Please restate the data that follows word for word, with the pictures left out.

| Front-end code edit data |
──────────

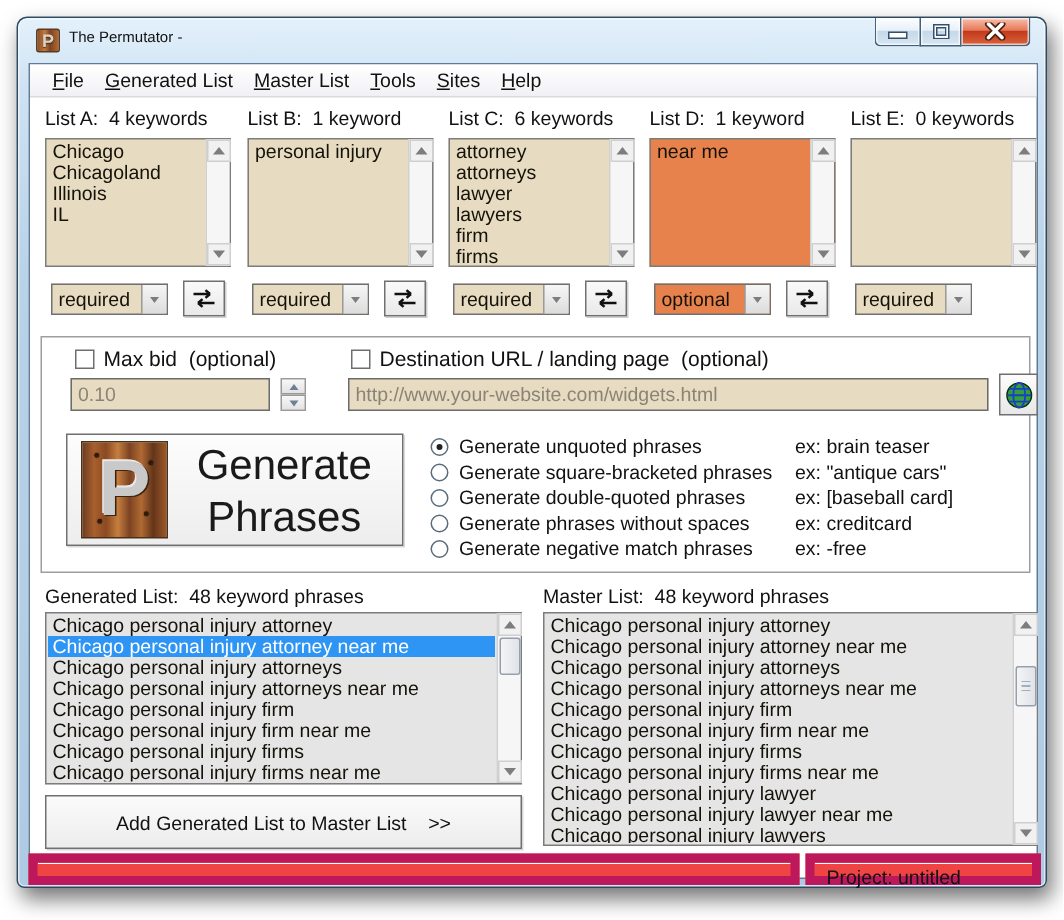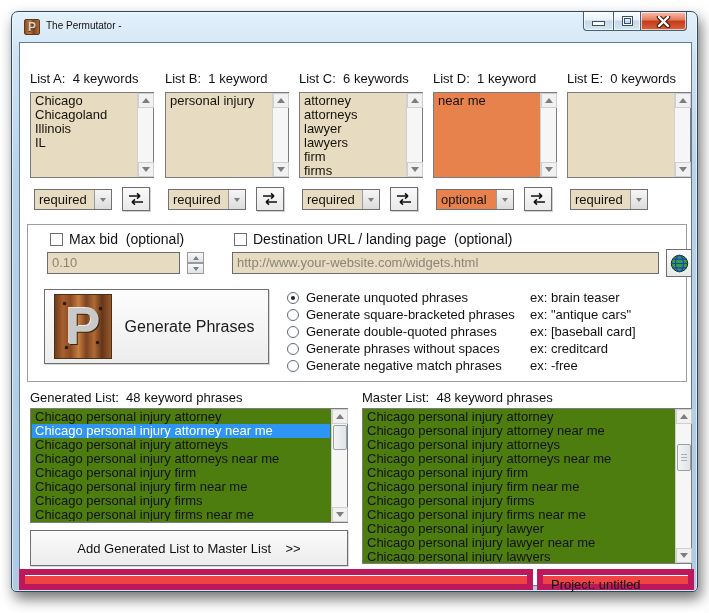--- a/index.html
+++ b/index.html
@@ -117,32 +117,32 @@
   }
   .p-logo .letter {
     position:absolute; left:0; top:0; width:100%; height:100%;
     font-size:52px; font-weight:bold; line-height:62px; text-align:center;
     color:#c9c9c9; text-shadow:1px 1px 0 #3a2410, -1px -1px 0 #e8e8e8;
   }
   .p-logo .screw { position:absolute; width:3px; height:3px; border-radius:50%; background:#2e1d0c; box-shadow:0 0 1px #000; }
   .gen-label {
     position:absolute; left:70px; top:0; right:4px; height:100%;
     display:flex; align-items:center; justify-content:center; text-align:center;
-    font-size:16px; color:#1a1a1a; line-height:1.25;
+    font-size:28px; color:#1a1a1a; line-height:1.25;
   }
 
   .radio-col { position:absolute; left:267px; top:246px; }
   .radio-row { display:flex; align-items:center; height:17px; font-size:13px; color:#111; }
   .radio { width:12px; height:12px; border:1px solid #5a6b7c; border-radius:50%; background:#fff; margin-right:7px; position:relative; flex:0 0 auto; }
   .radio-row.selected .radio::after { content:""; position:absolute; left:3px; top:3px; width:4px; height:4px; border-radius:50%; background:#222; }
   .ex-col { position:absolute; left:510px; top:246px; font-size:13px; color:#111; }
   .ex-col > div { height:17px; line-height:17px; white-space:pre; }
 
   
-  .result-box { position:absolute; top:365px; border:1px solid #7c7c7c; background:#4d7c0f; }
+  .result-box { position:absolute; top:365px; border:1px solid #7c7c7c; background:#e5e5e5; }
   .result-box .items { position:absolute; left:1px; top:1px; right:17px; bottom:1px; overflow:hidden;
     font-size:13px; line-height:14px; color:#15120a; }
   .result-box .items > div { white-space:nowrap; padding-left:3px; }
   .result-box .items > div.selected { background:#2e95f4; color:#fff; }
 
   .add-btn {
     position:absolute; left:10px; top:487px; width:318px; height:36px;
     border:1px solid #6f6f6f; background:linear-gradient(180deg,#fbfbfb,#ececec);
     box-shadow:1px 1px 0 #d8d8d8;
     font-size:13px; color:#111; display:flex; align-items:center; justify-content:center; white-space:pre;
@@ -174,20 +174,29 @@
                 <path d="M3 1 L12 10 M12 1 L3 10" stroke="#50200e" stroke-width="4.6" stroke-linecap="round"></path>
                 <path d="M3 1 L12 10 M12 1 L3 10" stroke="#ffffff" stroke-width="2.4" stroke-linecap="round"></path>
               </svg>
           </span>
         </div>
       </div>
     </div>
 
     <div class="client">
 
+      <div class="menubar">
+
+      <span class="menu-item">File</span>
+          <span class="menu-item">Generated List</span>
+          <span class="menu-item">Master List</span>
+          <span class="menu-item">Tools</span>
+          <span class="menu-item">Sites</span>
+          <span class="menu-item">Help</span>
+        </div>
 
       <div class="list-label" style="left:10px; top:28px;">List A:  4 keywords</div>
       <div class="list-label" style="left:145px; top:28px;">List B:  1 keyword</div>
       <div class="list-label" style="left:279px; top:28px;">List C:  6 keywords</div>
       <div class="list-label" style="left:413px; top:28px;">List D:  1 keyword</div>
       <div class="list-label" style="left:547px; top:28px;">List E:  0 keywords</div>
 
       <div class="listbox" style="left:10px;">
         <div class="items">
             <div>Chicago</div>

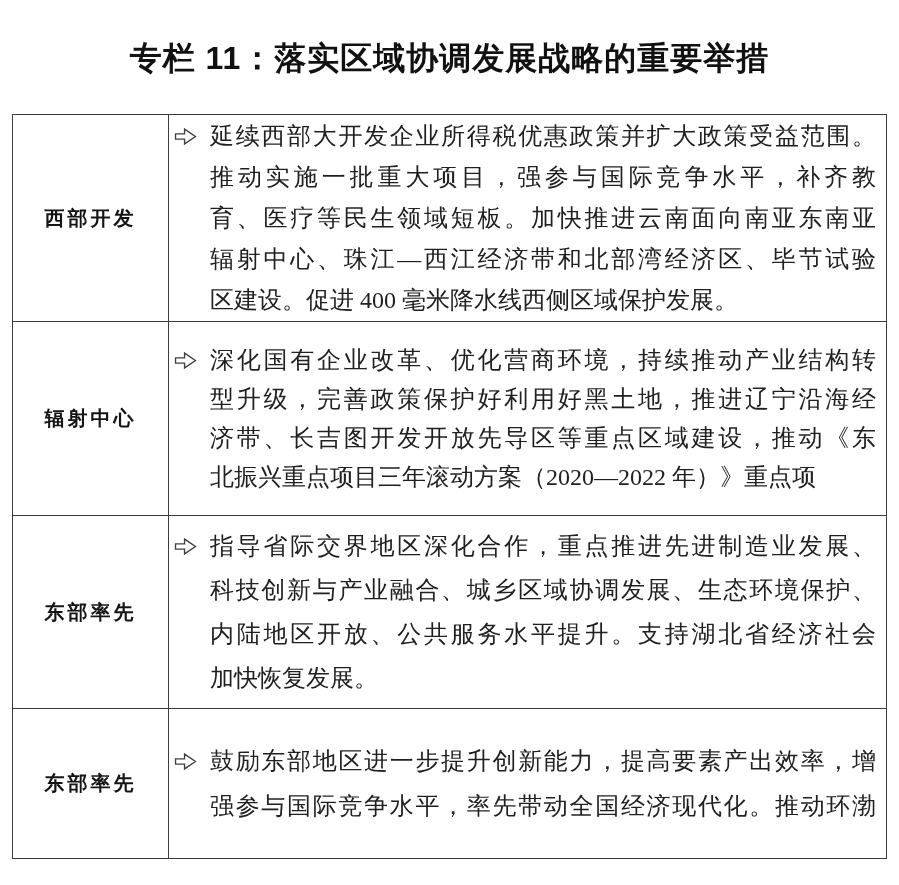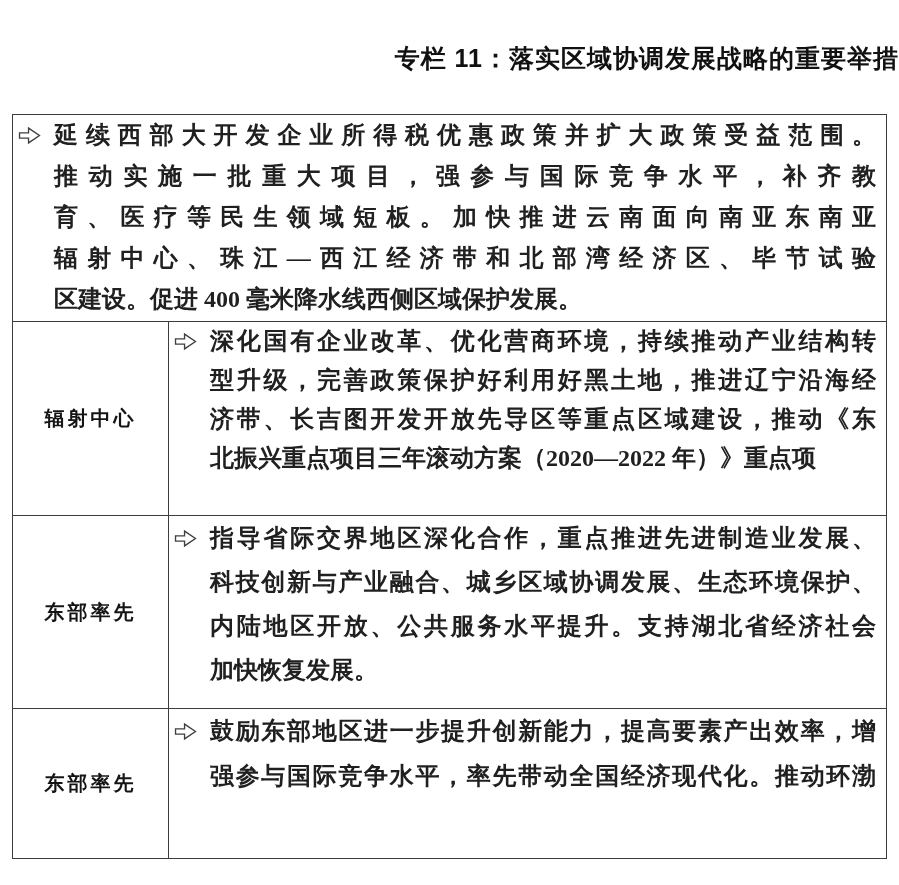--- a/index.html
+++ b/index.html
@@ -12,24 +12,24 @@
     font-family: "Liberation Serif", serif;
     color: #1c1c1c;
   }
   .page {
     width: 899px;
     height: 885px;
     box-sizing: border-box;
     padding-top: 42px;
   }
   .title {
-    text-align: right;
+    text-align: center;
     font-family: "Liberation Sans", sans-serif;
     font-weight: bold;
-    font-size: 25px;
+    font-size: 32px;
     color: #111111;
     letter-spacing: 1px;
     line-height: 32px;
   }
   .measures-table {
     margin-left: 12px;
     margin-top: 40px;
     width: 875px;
     box-sizing: border-box;
     border: 1px solid #3c3c3c;
@@ -58,24 +58,24 @@
     font-family: "Liberation Sans", sans-serif;
     font-weight: bold;
     font-size: 20px;
     letter-spacing: 3px;
     color: #141414;
     white-space: nowrap;
   }
   .content-cell {
     flex: 1 1 auto;
     display: flex;
+    align-items: center;
     box-sizing: border-box;
     padding: 0 10px 0 5px;
     overflow: hidden;
-    font-weight: bold;
   }
   .content-inner {
     display: flex;
     align-items: flex-start;
     width: 100%;
   }
   .arrow-wrap {
     flex: 0 0 24px;
     width: 24px;
     margin-right: 12px;
@@ -108,20 +108,23 @@
   
   .row-3 .line:last-child { text-align-last: justify; }
 </style>
 </head>
 <body>
 
 <div class="page">
   <div class="title">专栏 11：落实区域协调发展战略的重要举措</div>
   <div class="measures-table" id="measures-table">
       <div class="row row-0">
+        <div class="label-cell">
+          <span class="label">西部开发</span>
+        </div>
         <div class="content-cell">
           <div class="content-inner">
   <span class="arrow-wrap">
     <svg width="23" height="19" viewBox="0 0 24 20" aria-hidden="true">
       <path d="M1.5 7.3 H11 V2.2 L22.5 10 L11 17.8 V12.7 H1.5 Z" fill="#ffffff" stroke="#3f3f3f" stroke-width="1.4" stroke-linejoin="miter"></path>
     </svg>
   </span>
 <div class="lines">
               <div class="line">延续西部大开发企业所得税优惠政策并扩大政策受益范围。</div>
               <div class="line">推动实施一批重大项目，强参与国际竞争水平，补齐教</div>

──────────

| WRITTEN ANSWER |
--- a/index.html
+++ b/index.html
@@ -117,32 +117,32 @@
   }
   .p-logo .letter {
     position:absolute; left:0; top:0; width:100%; height:100%;
     font-size:52px; font-weight:bold; line-height:62px; text-align:center;
     color:#c9c9c9; text-shadow:1px 1px 0 #3a2410, -1px -1px 0 #e8e8e8;
   }
   .p-logo .screw { position:absolute; width:3px; height:3px; border-radius:50%; background:#2e1d0c; box-shadow:0 0 1px #000; }
   .gen-label {
     position:absolute; left:70px; top:0; right:4px; height:100%;
     display:flex; align-items:center; justify-content:center; text-align:center;
-    font-size:16px; color:#1a1a1a; line-height:1.25;
+    font-size:28px; color:#1a1a1a; line-height:1.25;
   }
 
   .radio-col { position:absolute; left:267px; top:246px; }
   .radio-row { display:flex; align-items:center; height:17px; font-size:13px; color:#111; }
   .radio { width:12px; height:12px; border:1px solid #5a6b7c; border-radius:50%; background:#fff; margin-right:7px; position:relative; flex:0 0 auto; }
   .radio-row.selected .radio::after { content:""; position:absolute; left:3px; top:3px; width:4px; height:4px; border-radius:50%; background:#222; }
   .ex-col { position:absolute; left:510px; top:246px; font-size:13px; color:#111; }
   .ex-col > div { height:17px; line-height:17px; white-space:pre; }
 
   
-  .result-box { position:absolute; top:365px; border:1px solid #7c7c7c; background:#4d7c0f; }
+  .result-box { position:absolute; top:365px; border:1px solid #7c7c7c; background:#e5e5e5; }
   .result-box .items { position:absolute; left:1px; top:1px; right:17px; bottom:1px; overflow:hidden;
     font-size:13px; line-height:14px; color:#15120a; }
   .result-box .items > div { white-space:nowrap; padding-left:3px; }
   .result-box .items > div.selected { background:#2e95f4; color:#fff; }
 
   .add-btn {
     position:absolute; left:10px; top:487px; width:318px; height:36px;
     border:1px solid #6f6f6f; background:linear-gradient(180deg,#fbfbfb,#ececec);
     box-shadow:1px 1px 0 #d8d8d8;
     font-size:13px; color:#111; display:flex; align-items:center; justify-content:center; white-space:pre;
@@ -174,20 +174,29 @@
                 <path d="M3 1 L12 10 M12 1 L3 10" stroke="#50200e" stroke-width="4.6" stroke-linecap="round"></path>
                 <path d="M3 1 L12 10 M12 1 L3 10" stroke="#ffffff" stroke-width="2.4" stroke-linecap="round"></path>
               </svg>
           </span>
         </div>
       </div>
     </div>
 
     <div class="client">
 
+      <div class="menubar">
+
+      <span class="menu-item">File</span>
+          <span class="menu-item">Generated List</span>
+          <span class="menu-item">Master List</span>
+          <span class="menu-item">Tools</span>
+          <span class="menu-item">Sites</span>
+          <span class="menu-item">Help</span>
+        </div>
 
       <div class="list-label" style="left:10px; top:28px;">List A:  4 keywords</div>
       <div class="list-label" style="left:145px; top:28px;">List B:  1 keyword</div>
       <div class="list-label" style="left:279px; top:28px;">List C:  6 keywords</div>
       <div class="list-label" style="left:413px; top:28px;">List D:  1 keyword</div>
       <div class="list-label" style="left:547px; top:28px;">List E:  0 keywords</div>
 
       <div class="listbox" style="left:10px;">
         <div class="items">
             <div>Chicago</div>

--- a/index.html
+++ b/index.html
@@ -12,24 +12,24 @@
     font-family: "Liberation Serif", serif;
     color: #1c1c1c;
   }
   .page {
     width: 899px;
     height: 885px;
     box-sizing: border-box;
     padding-top: 42px;
   }
   .title {
-    text-align: right;
+    text-align: center;
     font-family: "Liberation Sans", sans-serif;
     font-weight: bold;
-    font-size: 25px;
+    font-size: 32px;
     color: #111111;
     letter-spacing: 1px;
     line-height: 32px;
   }
   .measures-table {
     margin-left: 12px;
     margin-top: 40px;
     width: 875px;
     box-sizing: border-box;
     border: 1px solid #3c3c3c;
@@ -58,24 +58,24 @@
     font-family: "Liberation Sans", sans-serif;
     font-weight: bold;
     font-size: 20px;
     letter-spacing: 3px;
     color: #141414;
     white-space: nowrap;
   }
   .content-cell {
     flex: 1 1 auto;
     display: flex;
+    align-items: center;
     box-sizing: border-box;
     padding: 0 10px 0 5px;
     overflow: hidden;
-    font-weight: bold;
   }
   .content-inner {
     display: flex;
     align-items: flex-start;
     width: 100%;
   }
   .arrow-wrap {
     flex: 0 0 24px;
     width: 24px;
     margin-right: 12px;
@@ -108,20 +108,23 @@
   
   .row-3 .line:last-child { text-align-last: justify; }
 </style>
 </head>
 <body>
 
 <div class="page">
   <div class="title">专栏 11：落实区域协调发展战略的重要举措</div>
   <div class="measures-table" id="measures-table">
       <div class="row row-0">
+        <div class="label-cell">
+          <span class="label">西部开发</span>
+        </div>
         <div class="content-cell">
           <div class="content-inner">
   <span class="arrow-wrap">
     <svg width="23" height="19" viewBox="0 0 24 20" aria-hidden="true">
       <path d="M1.5 7.3 H11 V2.2 L22.5 10 L11 17.8 V12.7 H1.5 Z" fill="#ffffff" stroke="#3f3f3f" stroke-width="1.4" stroke-linejoin="miter"></path>
     </svg>
   </span>
 <div class="lines">
               <div class="line">延续西部大开发企业所得税优惠政策并扩大政策受益范围。</div>
               <div class="line">推动实施一批重大项目，强参与国际竞争水平，补齐教</div>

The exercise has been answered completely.